**WHAT TO DO:**
Return every record below exactly as written, omitting any pictures.

─── PROVIDED ENTRIES

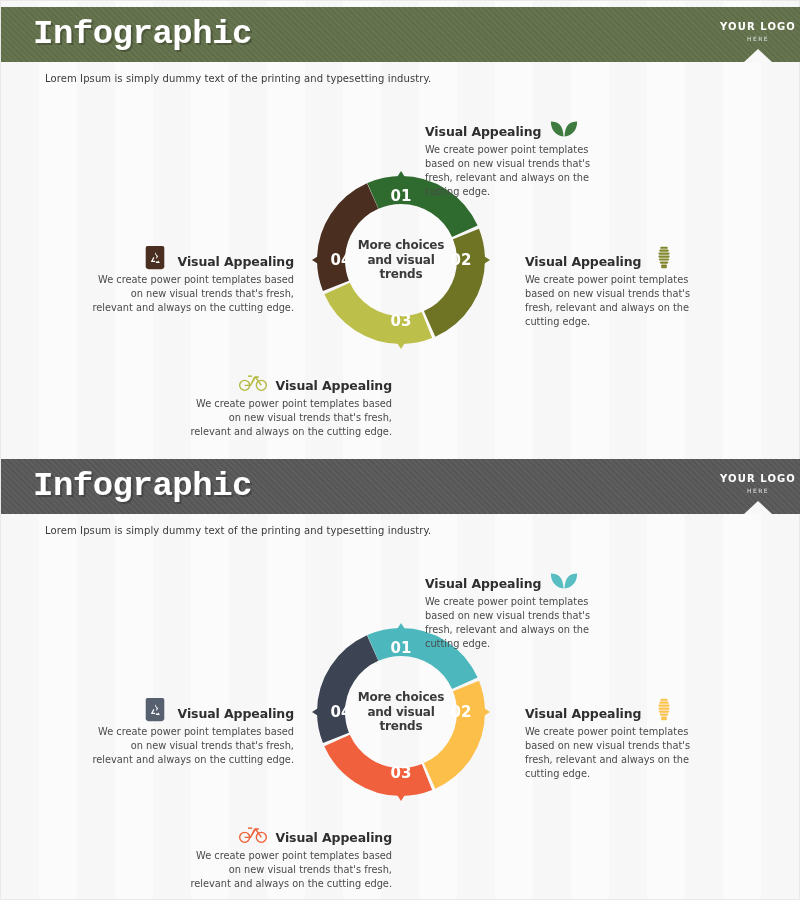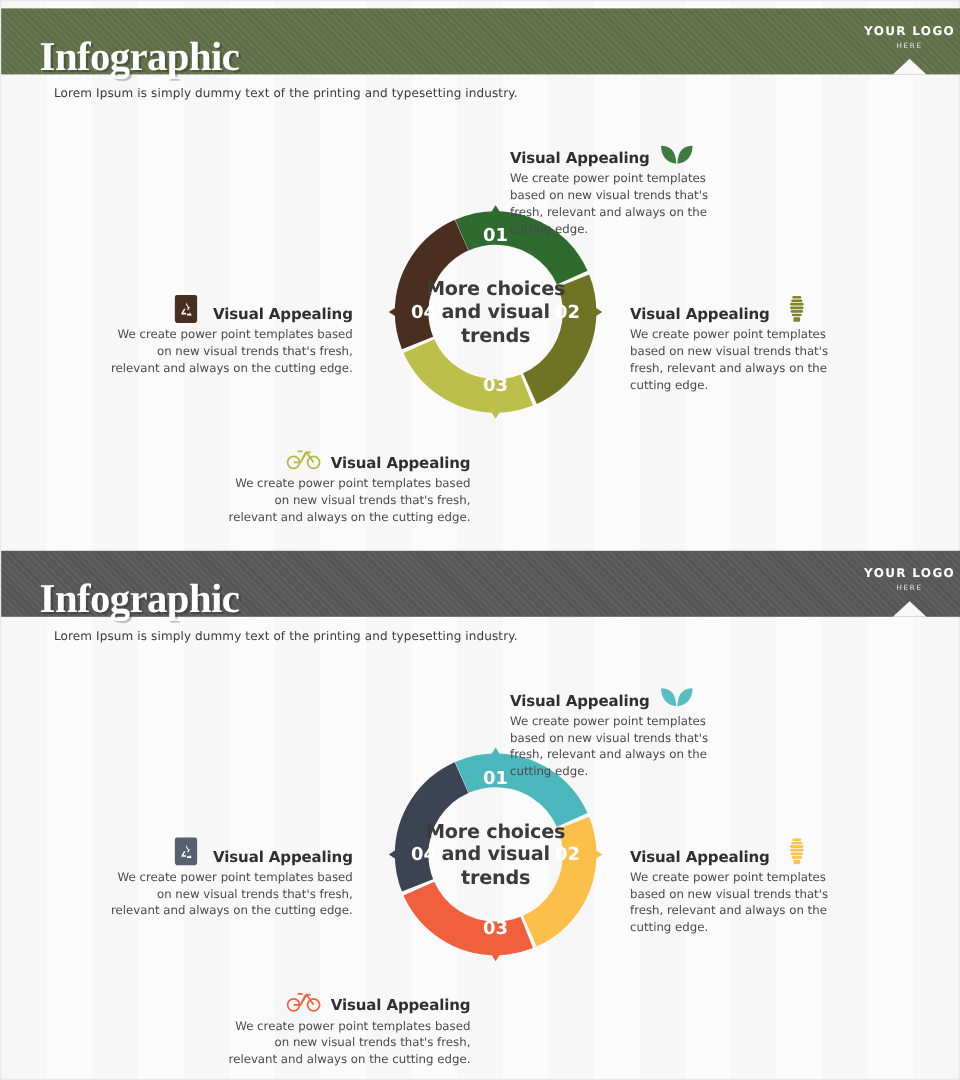--- a/index.html
+++ b/index.html
@@ -57,13 +57,13 @@
   .header-title {
     position: absolute;
     left: 32px;
-    top: 22px;
+    top: 8px;
     font-size: 34px;
     font-weight: bold;
     color: #ffffff;
     letter-spacing: -0.5px;
     text-shadow: 2px 2px 0 rgba(0,0,0,0.22);
-    font-family: Liberation Serif, serif;
+    font-family: Liberation Mono, monospace;
   }
 
   

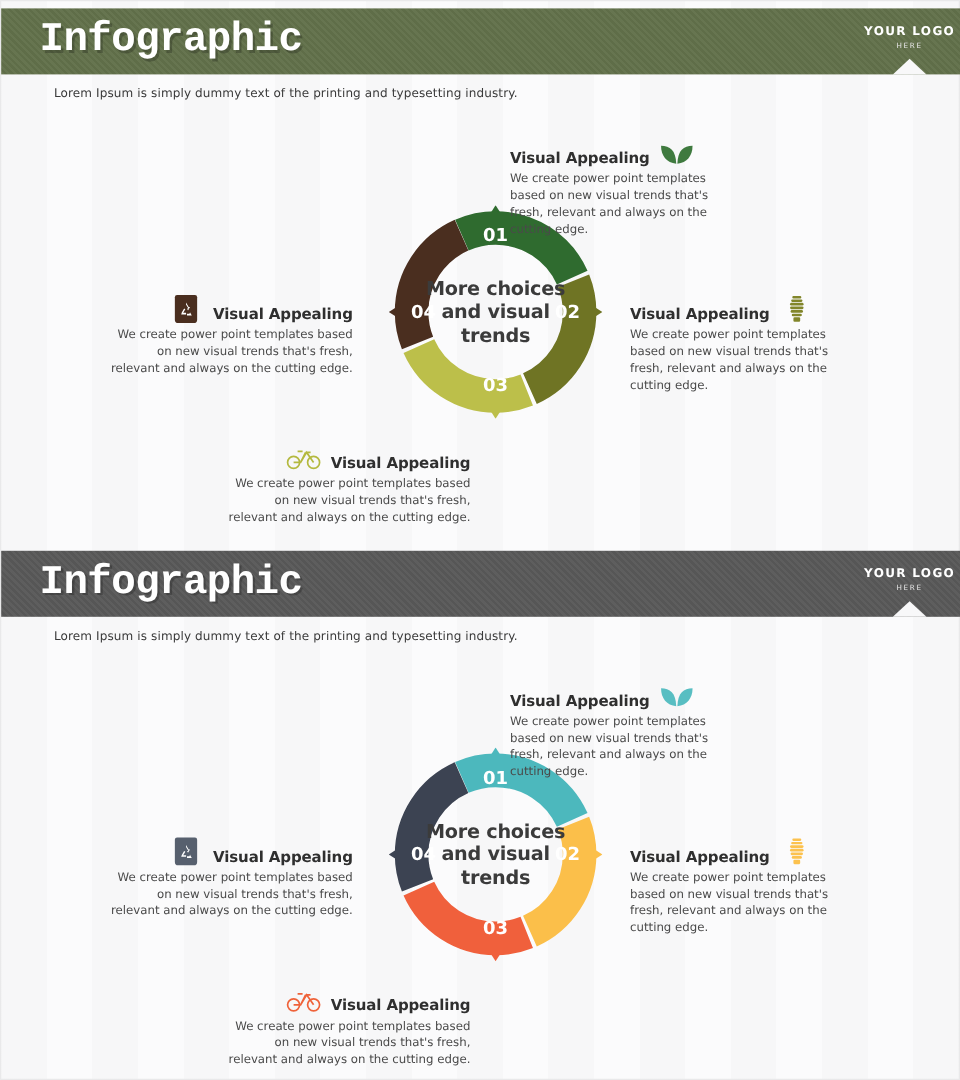--- a/index.html
+++ b/index.html
@@ -113,7 +113,7 @@
   
   .donut-wrap {
     position: absolute;
-    left: 323px;
+    left: 311px;
     top: 164px;
     width: 178px;
     height: 178px;

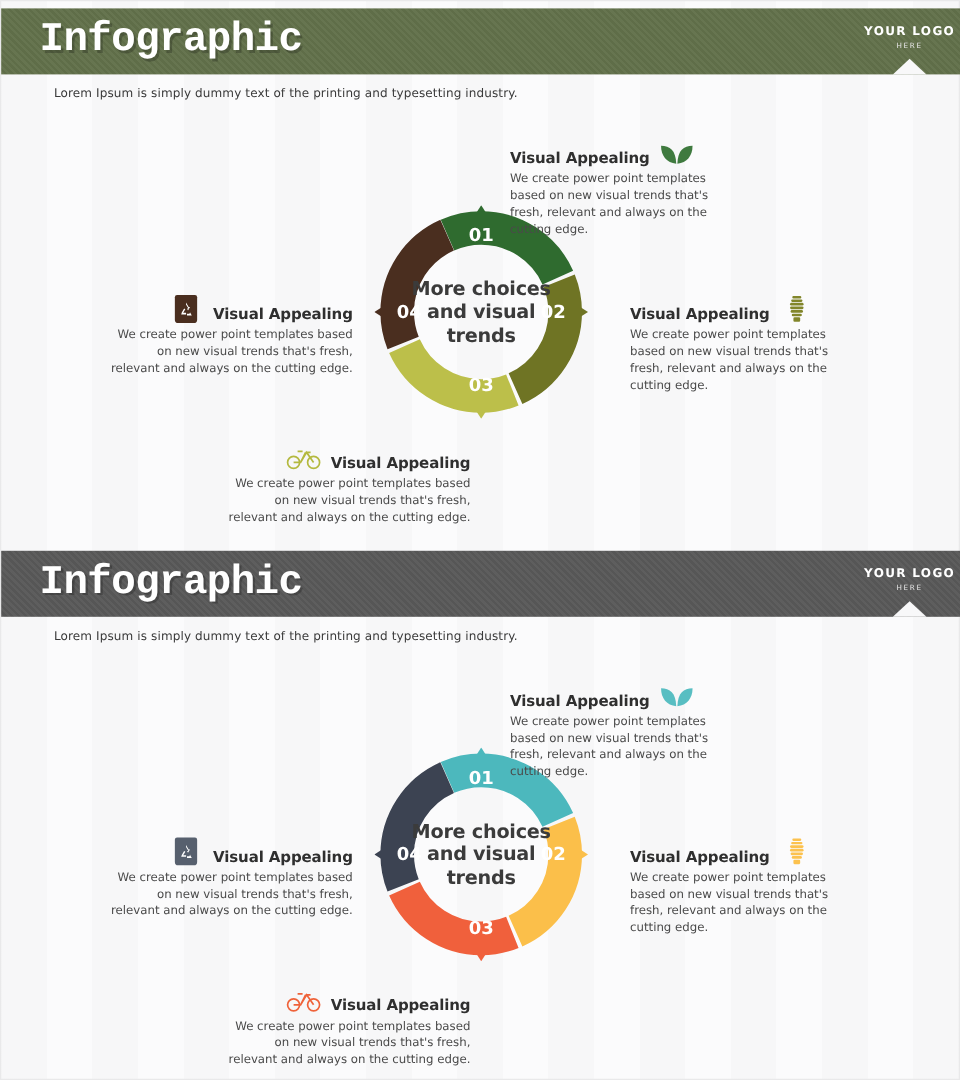--- a/index.html
+++ b/index.html
@@ -131,7 +131,7 @@
   }
   .donut-center-text {
     text-align: center;
-    font-size: 16px;
+    font-size: 12px;
     font-weight: bold;
     line-height: 1.22;
     color: #3b3b3b;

──────

**TASK RESPONSE:**
--- a/index.html
+++ b/index.html
@@ -57,13 +57,13 @@
   .header-title {
     position: absolute;
     left: 32px;
-    top: 22px;
+    top: 8px;
     font-size: 34px;
     font-weight: bold;
     color: #ffffff;
     letter-spacing: -0.5px;
     text-shadow: 2px 2px 0 rgba(0,0,0,0.22);
-    font-family: Liberation Serif, serif;
+    font-family: Liberation Mono, monospace;
   }
 
   

--- a/index.html
+++ b/index.html
@@ -113,7 +113,7 @@
   
   .donut-wrap {
     position: absolute;
-    left: 323px;
+    left: 311px;
     top: 164px;
     width: 178px;
     height: 178px;

--- a/index.html
+++ b/index.html
@@ -131,7 +131,7 @@
   }
   .donut-center-text {
     text-align: center;
-    font-size: 16px;
+    font-size: 12px;
     font-weight: bold;
     line-height: 1.22;
     color: #3b3b3b;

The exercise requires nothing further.